__What the task requires__
Using the records below, write out again exactly the lines that begin at the line containing "- Daftar Investor SBN Makin Mudah Lewat" and end at the line containing "Success of Transformation", and no other lines.

__Record extracts__
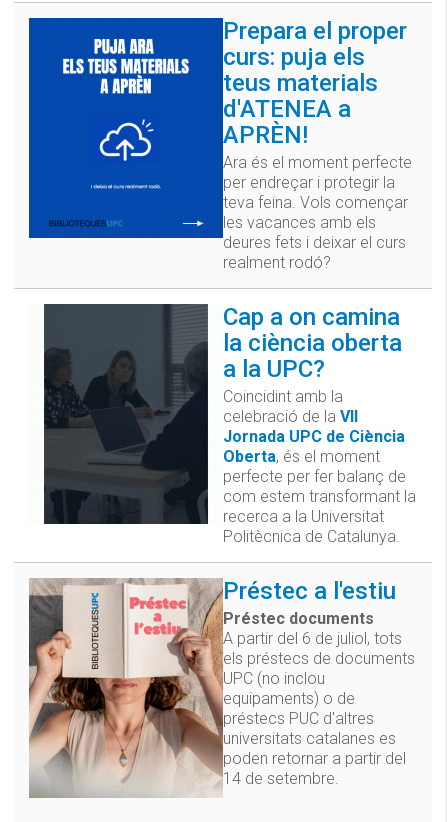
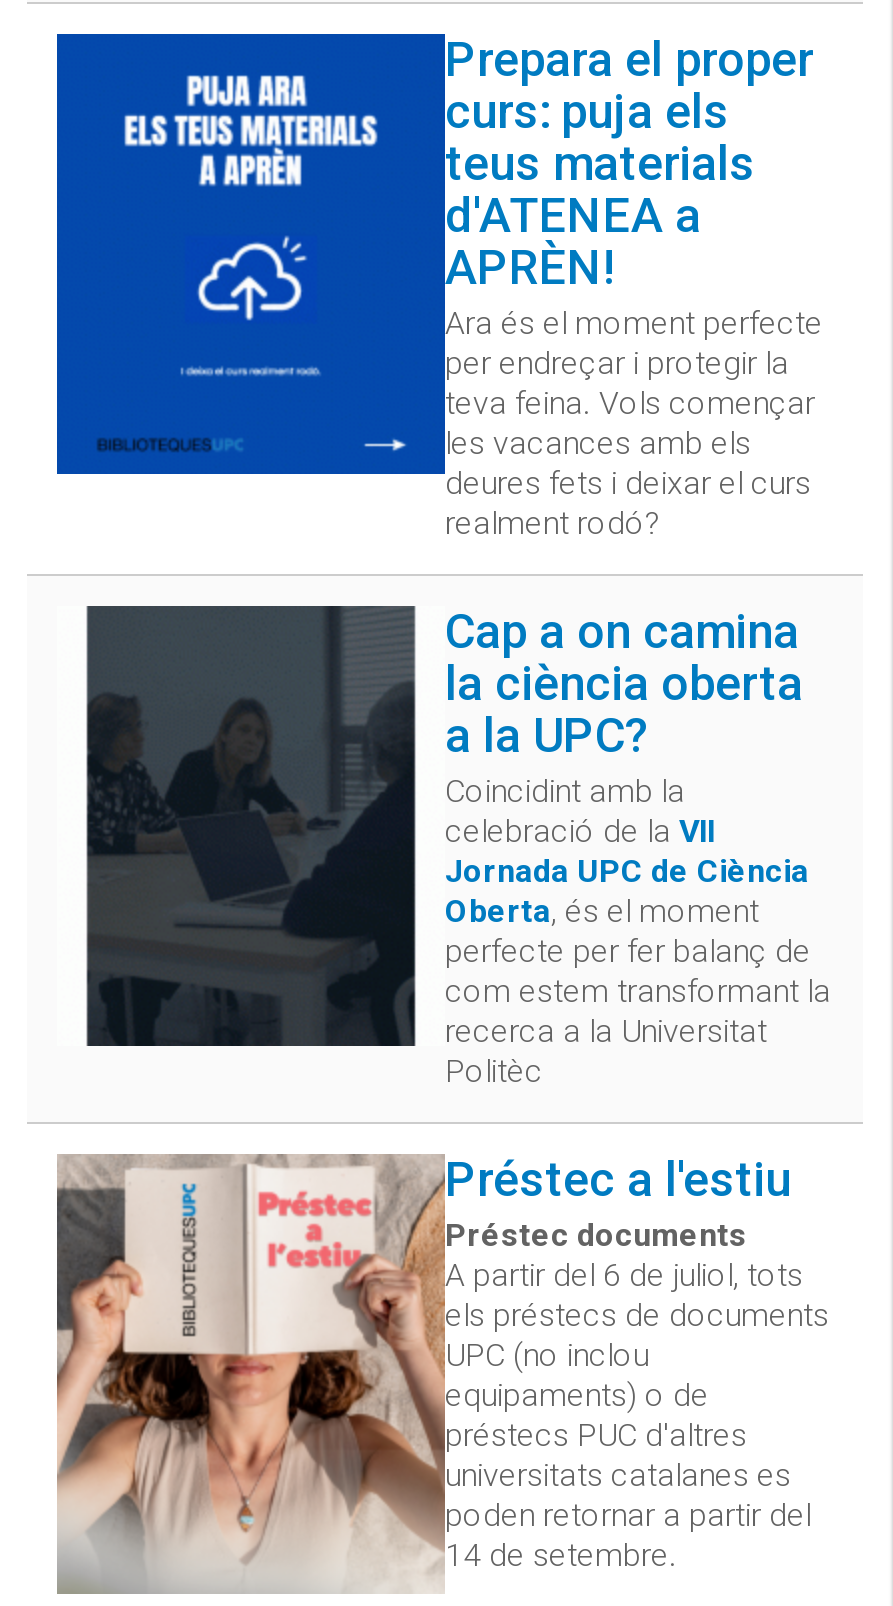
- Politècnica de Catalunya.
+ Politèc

--

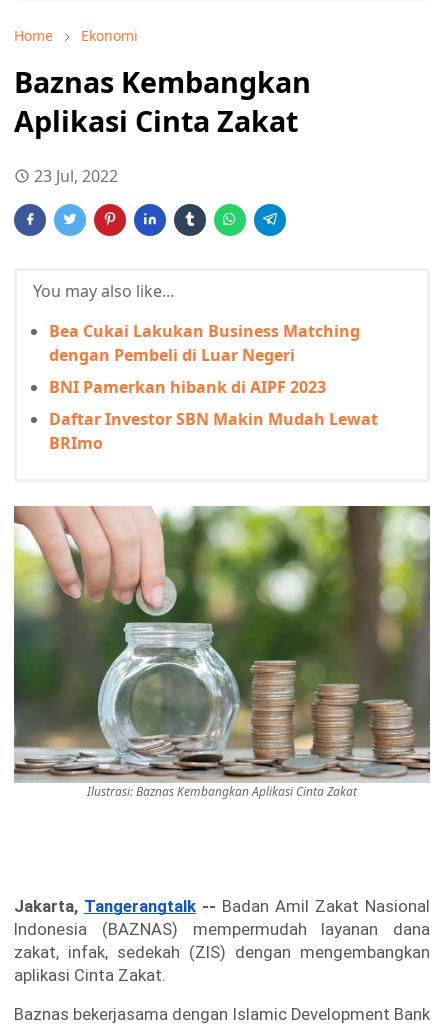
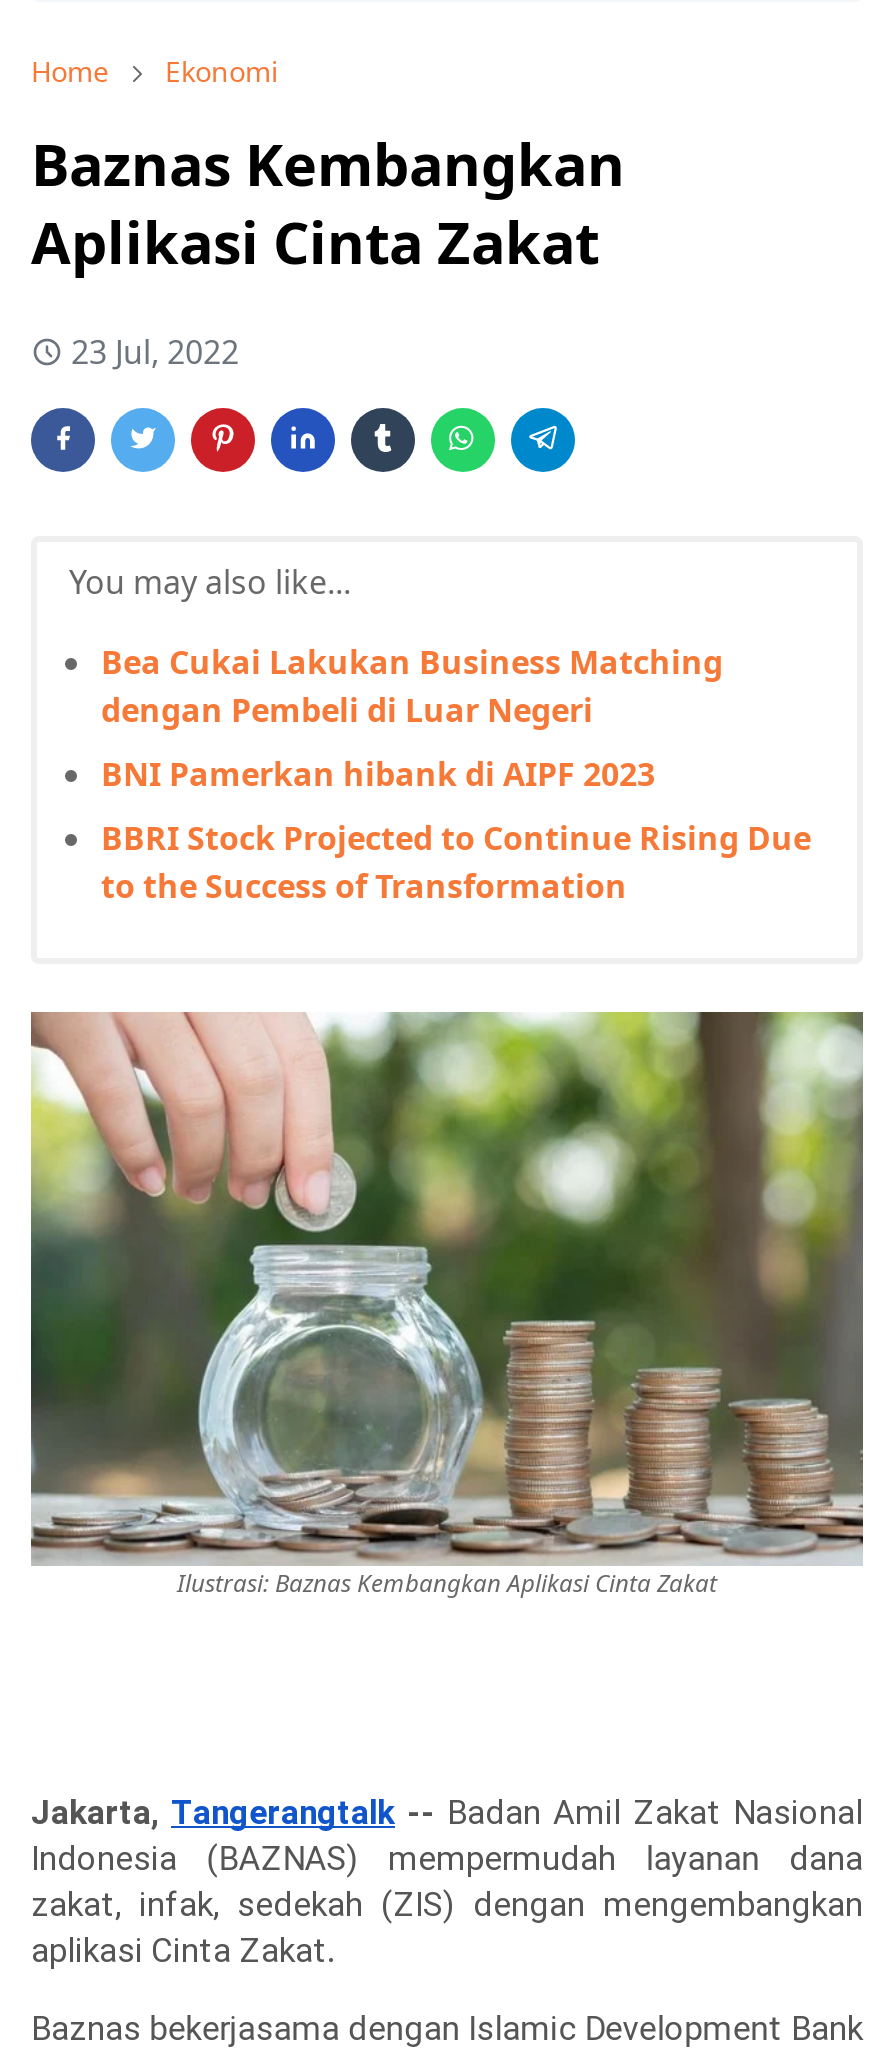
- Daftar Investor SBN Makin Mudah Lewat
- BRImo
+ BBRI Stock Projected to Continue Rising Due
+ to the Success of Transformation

__Result of this exercise__
- Daftar Investor SBN Makin Mudah Lewat
- BRImo
+ BBRI Stock Projected to Continue Rising Due
+ to the Success of Transformation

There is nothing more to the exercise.